Hunt through the entries for the word "responses" and copy each line in which it appears.

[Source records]
········
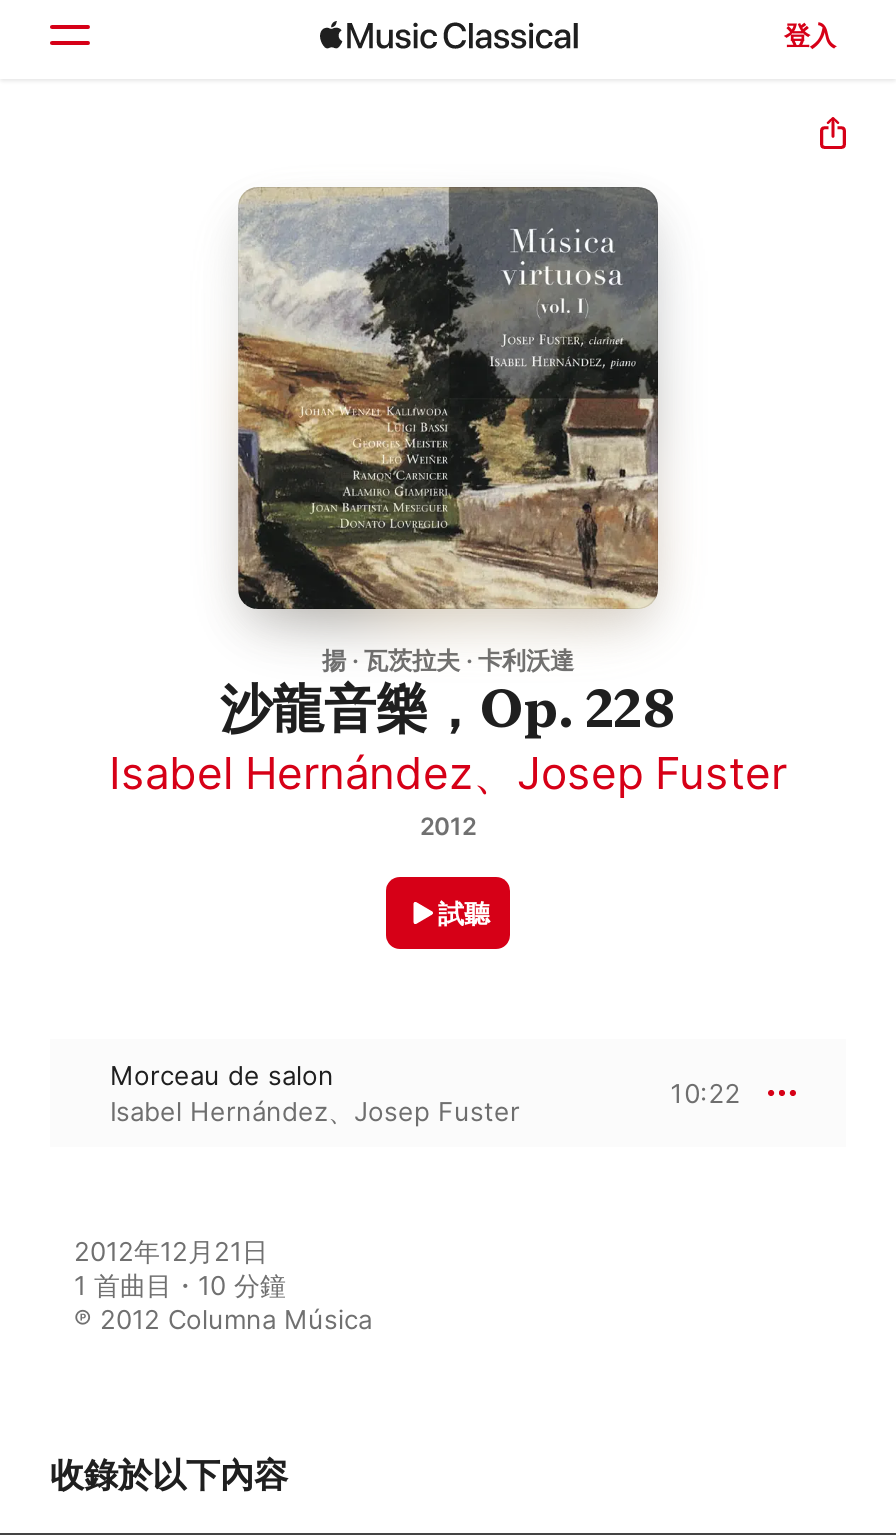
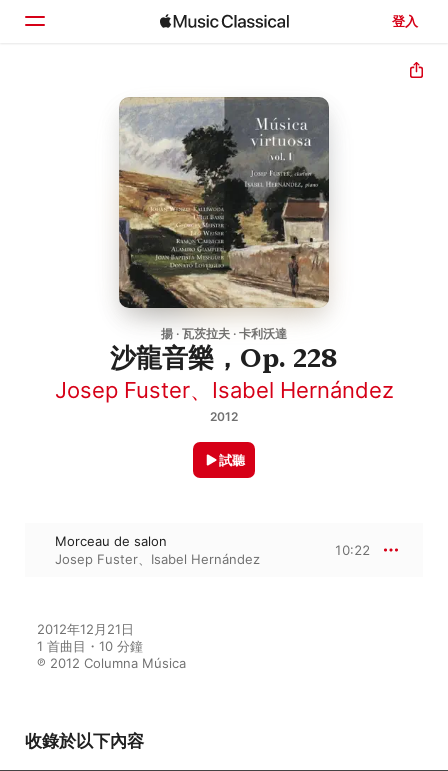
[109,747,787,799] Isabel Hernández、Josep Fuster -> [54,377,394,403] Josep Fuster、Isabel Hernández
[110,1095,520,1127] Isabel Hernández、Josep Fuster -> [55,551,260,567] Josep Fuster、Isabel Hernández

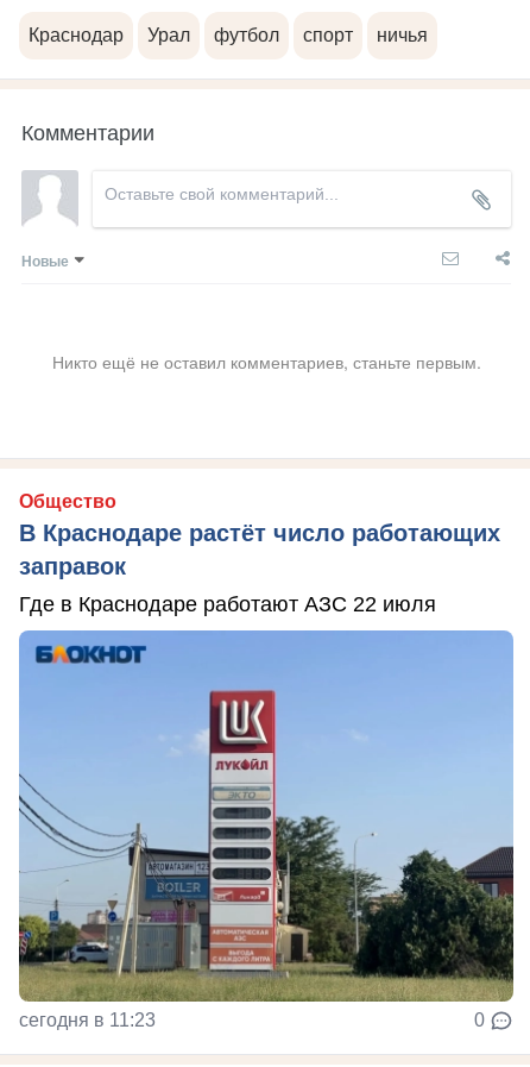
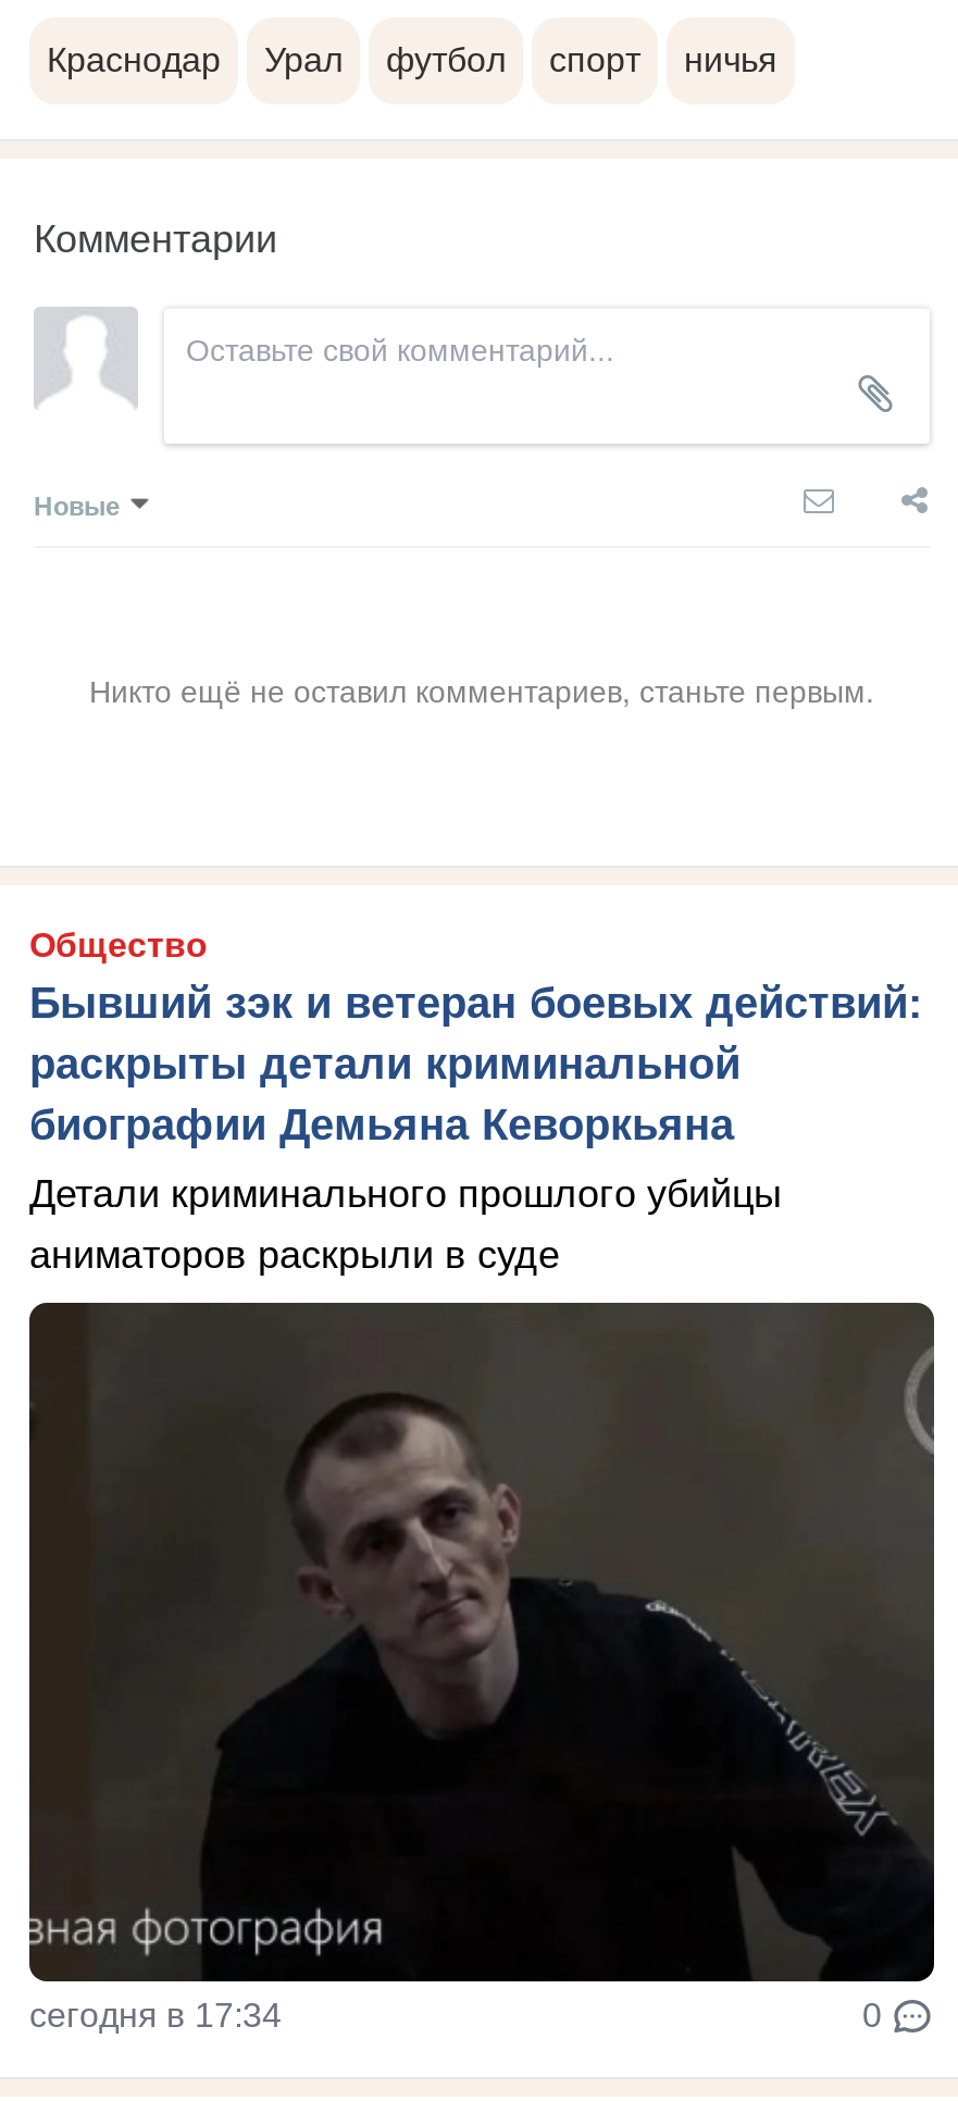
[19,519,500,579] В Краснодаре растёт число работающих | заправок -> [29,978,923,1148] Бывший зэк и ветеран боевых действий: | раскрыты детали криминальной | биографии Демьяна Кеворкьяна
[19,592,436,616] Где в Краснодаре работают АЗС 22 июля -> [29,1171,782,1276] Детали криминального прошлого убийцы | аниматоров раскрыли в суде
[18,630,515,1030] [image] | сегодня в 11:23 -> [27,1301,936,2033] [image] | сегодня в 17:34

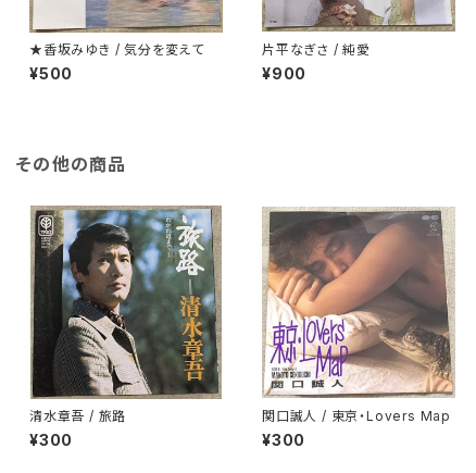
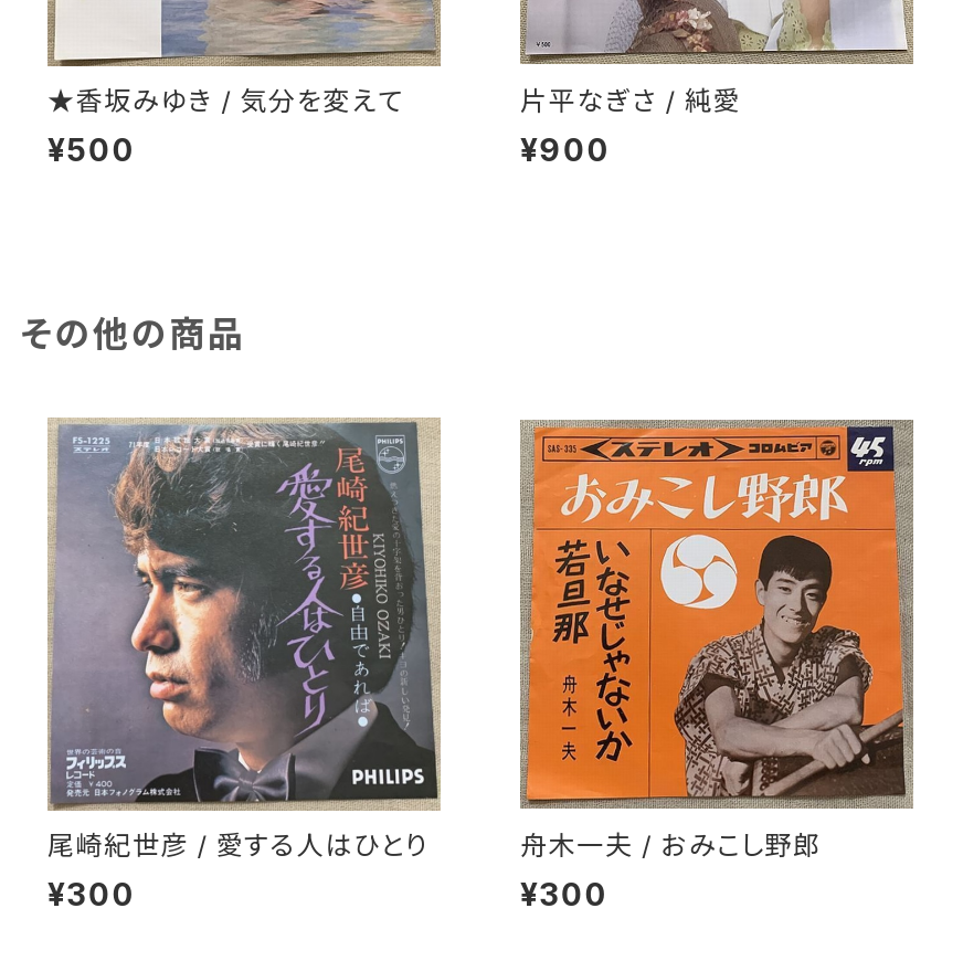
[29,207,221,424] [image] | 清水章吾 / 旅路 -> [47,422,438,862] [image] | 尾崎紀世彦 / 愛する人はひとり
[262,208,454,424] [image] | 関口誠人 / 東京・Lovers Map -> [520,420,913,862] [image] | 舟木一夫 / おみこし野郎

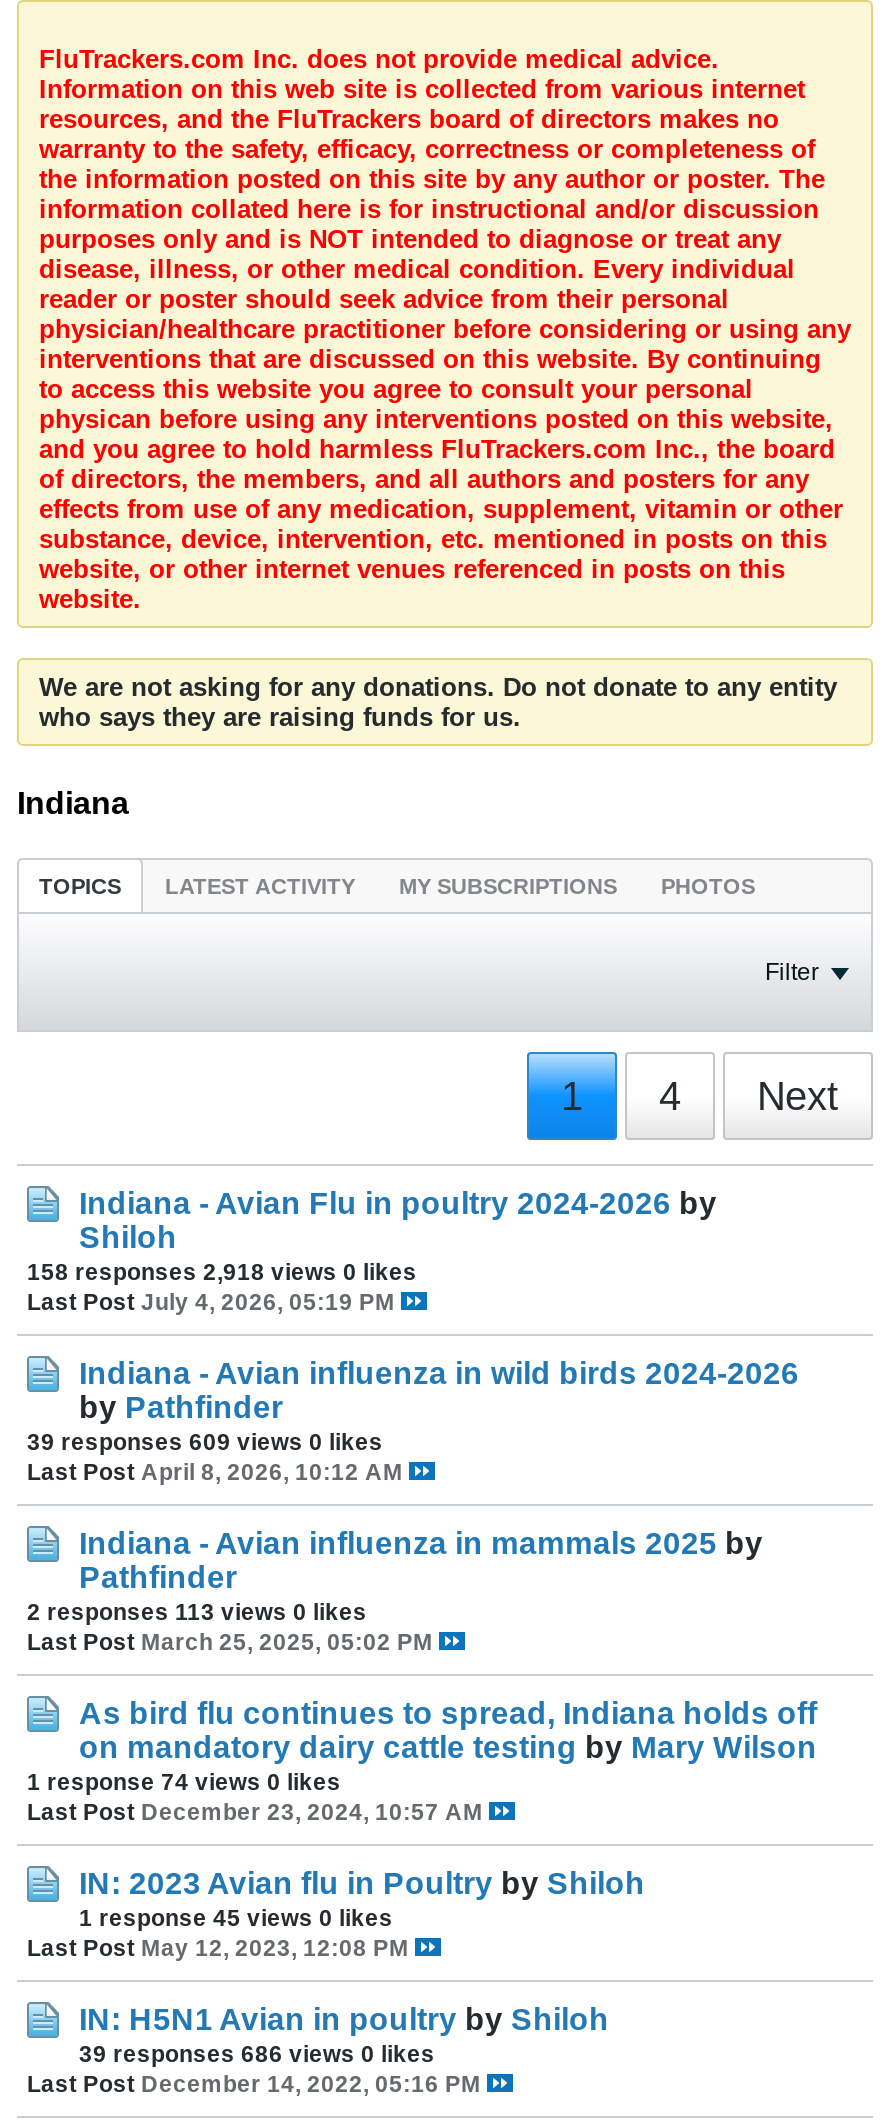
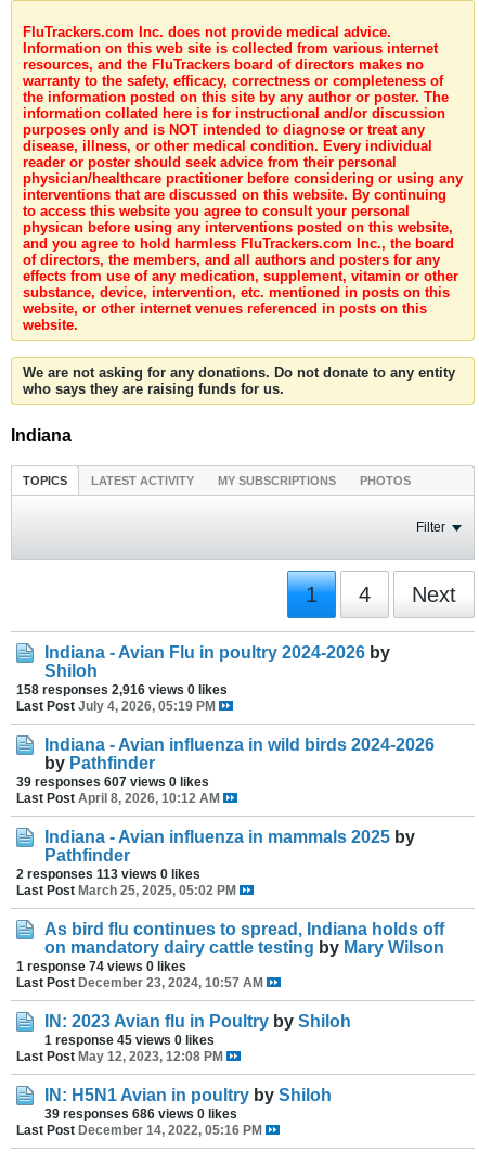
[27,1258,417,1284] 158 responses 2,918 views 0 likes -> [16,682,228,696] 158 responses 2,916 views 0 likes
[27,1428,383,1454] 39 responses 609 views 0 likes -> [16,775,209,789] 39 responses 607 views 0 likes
········
**Answer**
[27,1258,417,1284] 158 responses 2,918 views 0 likes -> [16,682,228,696] 158 responses 2,916 views 0 likes
[27,1428,383,1454] 39 responses 609 views 0 likes -> [16,775,209,789] 39 responses 607 views 0 likes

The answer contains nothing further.